If it wasn’t, her ship would have forced her to remain in hypersleep.

This scenic wreck of twisting mystery was a probabilistic field, filtered from telescope noise. It was so cold, that it nearly blended into the background, and it was so far away, that it was only a few quanta wide on the sensors. However, some algorithm noticed the same grain in a field of static, and it had caused consistent deviations over time. Two weeks ago, her ship had intercepted this, and observed from a distance, checking for obvious threats before closing the gap. Two days ago, some calculation had decided this was safe enough for Tanja’s exploration, and woke her up. Now, here she was, suited up and curious.

Everything about this was weird. She saw the photos of the wreck’s outer hull, and it was a shimmering sea of rainbow bands, marred by distortions, holes, and scorch marks. Her ship’s computer could probably understand it, but wasn’t able to explain it to her. Her host wasn’t the chatty type. The common explanation was that any attempt to explain stuff to mammalian brains required a certain amount of simplification, but sometimes the simplifications turned truths into lies, so most robots simply didn’t bother.

What was this wreck doing here? The computer said that the deduced purpose was sensible – but complex – and not worthy of further explanation.

Who (or what) built this? The computer said that the creators were an automated transient subsidiary of an automated transient subsidiary, existing only for a few months to achieve some in-between task in a greater plan. The specifics only made sense on a hyper-convoluted scale, so no further explanations were provided.

Were the creators human? No. It was the only certain and simple answer. The creator’s ancestors were human, but the motivations for creating this were divorced enough from human goals, that no humans were worthy of credit.

Tanja hovered in the middle of some sort of hallway, but it twisted and wound in ways that were surreal to traverse. At some point, she came across a gaping hole, opening up to what might be a…hangar? She wasn’t sure if this hole was here from damage or intent. Some details made sense: handholds, guide rails, maintenance panels, and doorways. However, surfaces seemed to be fused in strange places; the seams were difficult to follow with her eyes, and were often harder to see at all. She might have called it “blurry”. Pipes warped around a nearby surface, where the wall seemed to have rolls. She wondered if these were hints of strain damage in the metal, but the pipes seemed perfectly intact, as if the wall was expected to have this feature here.

The nearby surfaces had an uexpected ceramic shine, but were shaped like forged metal. The rainbow banding from outside had returned here, too, especially over the surfaces of the folds, where this shimmer moved as she changed her viewing angle. She wished she knew what caused this, but it took much more than her doctorate in neuroscience to gain the confidence of her ship’s computer.

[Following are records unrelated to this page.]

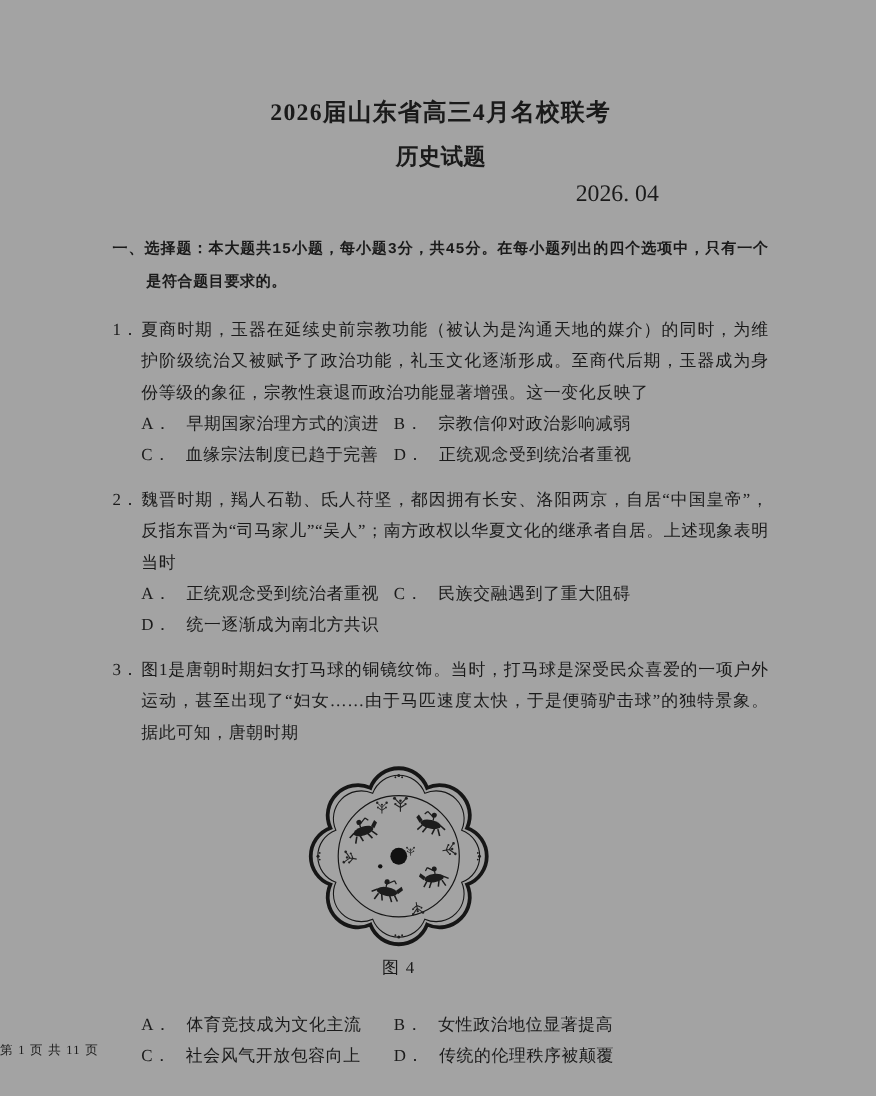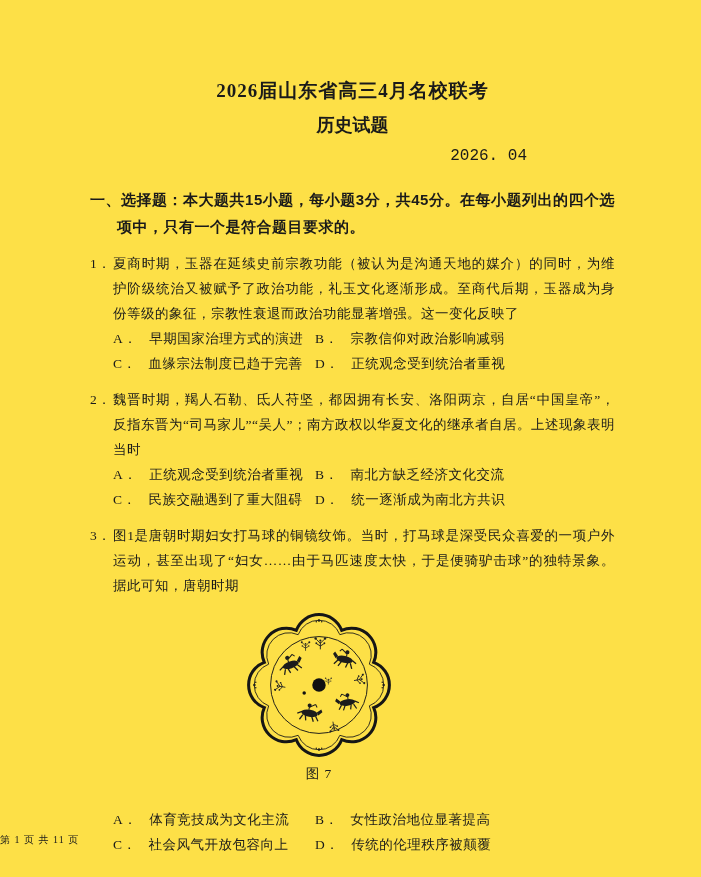--- a/index.html
+++ b/index.html
@@ -7,7 +7,7 @@
     position:relative;
     width:701px;height:877px;
     margin:0 auto;
-    background:#fde047;
+    background:#a3a3a3;
     color:#1a1a1a;
     font-family:"Liberation Serif","DejaVu Serif",serif;
     overflow:hidden;

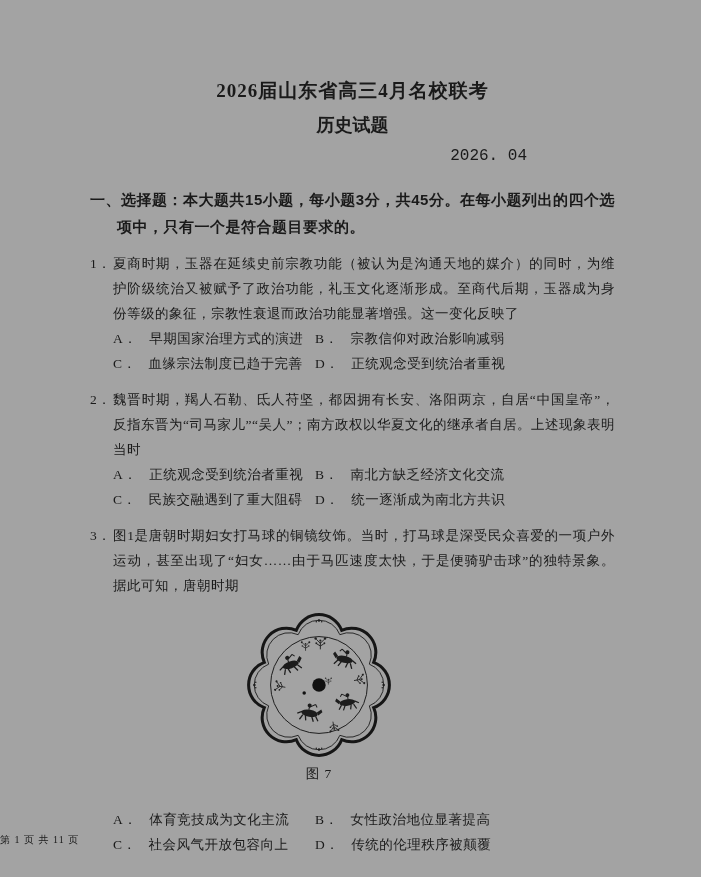--- a/index.html
+++ b/index.html
@@ -33,10 +33,9 @@
   .exam-date{
     text-align:right;
     padding-right:88px;
-    font-size:16px;
+    font-size:19px;
     line-height:18px;
     margin-top:4px;
-    font-family:Liberation Mono, monospace;
   }
   .section-heading{
     margin-top:21px;

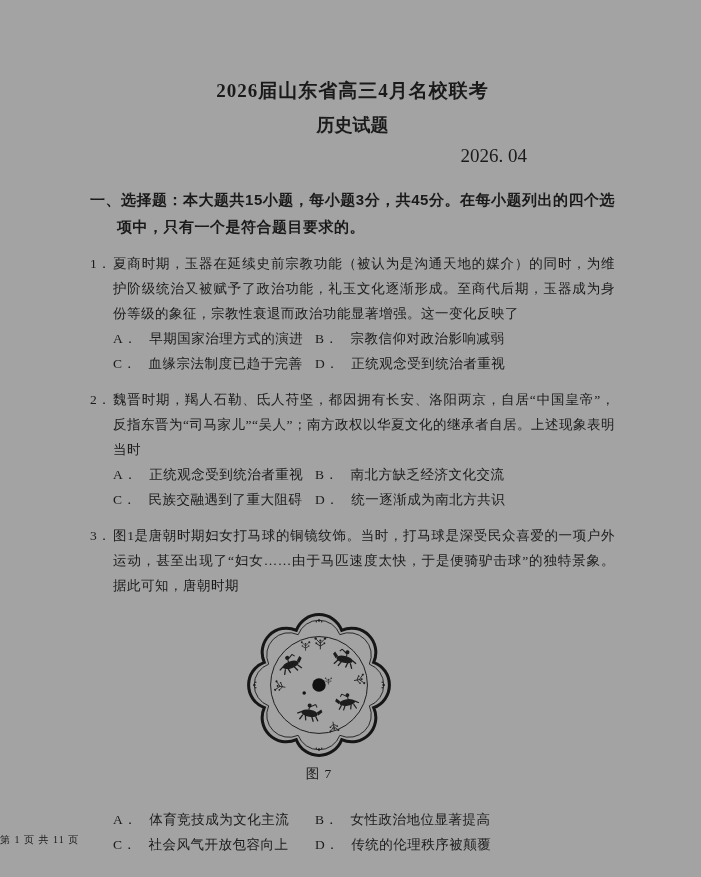--- a/index.html
+++ b/index.html
@@ -39,9 +39,9 @@
   }
   .section-heading{
     margin-top:21px;
-    font-family:Liberation Sans, sans-serif;
+    font-family:Liberation Mono, monospace;
     font-weight:bold;
-    font-size:15px;
+    font-size:12px;
     line-height:27px;
     letter-spacing:0.5px;
     text-align:justify;

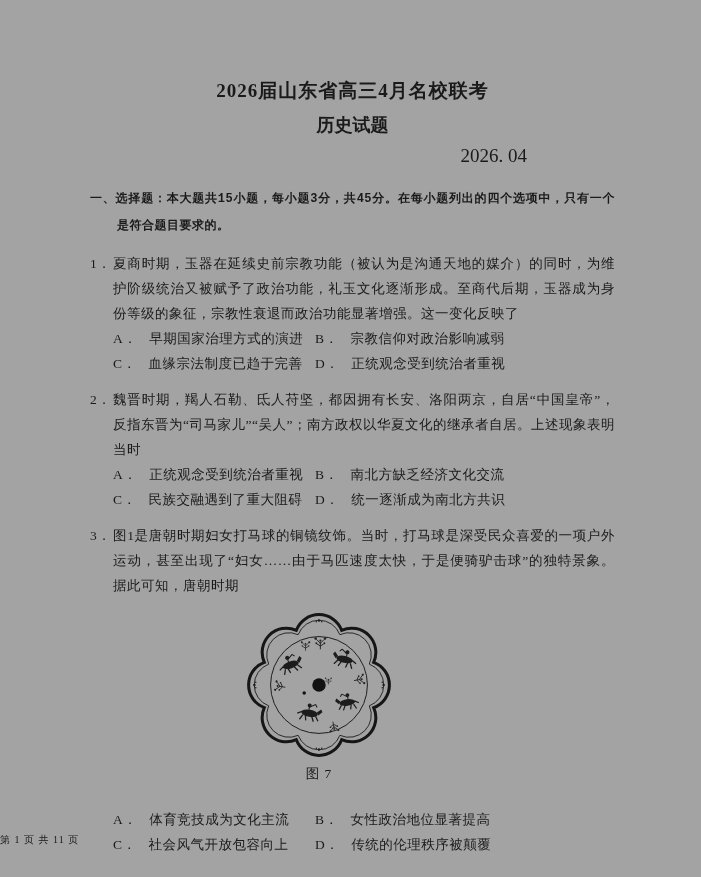--- a/index.html
+++ b/index.html
@@ -134,9 +134,6 @@
     <div class="options">
       <div class="option">
         <span class="olabel">A．</span><span>正统观念受到统治者重视</span>
-      </div>
-      <div class="option">
-        <span class="olabel">B．</span><span>南北方缺乏经济文化交流</span>
       </div>
       <div class="option">
         <span class="olabel">C．</span><span>民族交融遇到了重大阻碍</span>

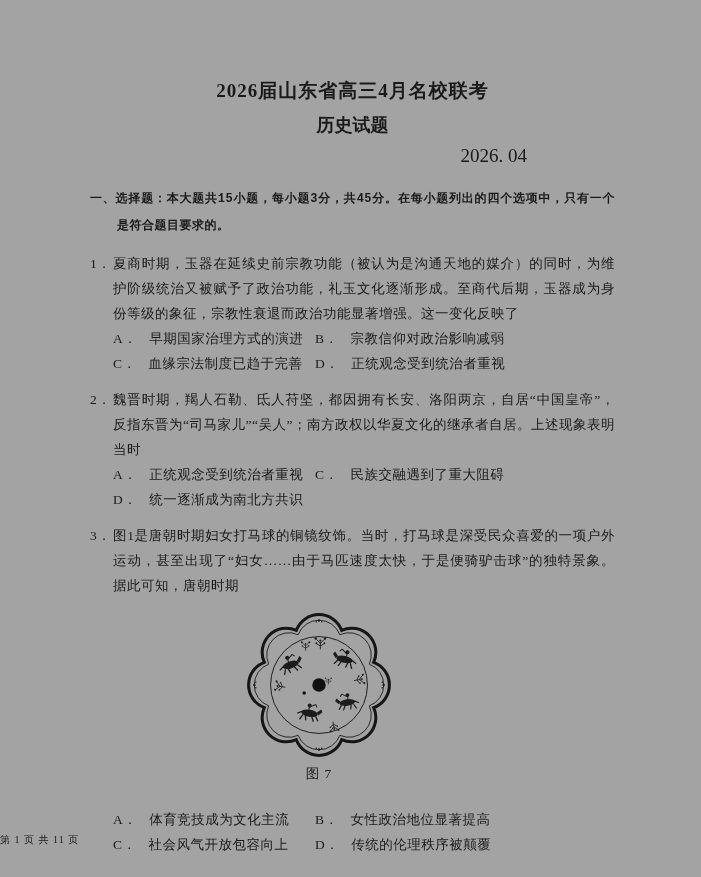--- a/index.html
+++ b/index.html
@@ -202,7 +202,7 @@
         <use href="#sprig" transform="translate(132,172) rotate(170) scale(0.85)"></use>
         <use href="#sprig" transform="translate(124,104) scale(0.6)"></use>
       </svg>
-      <div class="figure-caption">图 7</div>
+      <div class="figure-caption">图 4</div>
     </div>
 
     <div class="options" style="margin-top:23px;">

One report said that the closest match candidate was a hypothetical material, last found in the ship’s library from a seven-year-old network cache. This meant that within those seven years, something had made that hypothetical into a reality, tooled a whole shipyard somewhere to manufacture this vessel, and then this vessel had outlived its usefulness, was abandoned long enough ago to cool down to near-background temperatures, and then remained there until her ship had made the long trip out to visit.

She could look through the hole in the wall, out into the wider room beyond, and stare through a grand aperture, exposing the nothingness outside. Her flashlight could only highlight the edges, but she could see a void full of glittering stars in between.

Tanja didn’t need to visit any of those stars to find alien lifeforms; her local solar system had homegrown ones of its own.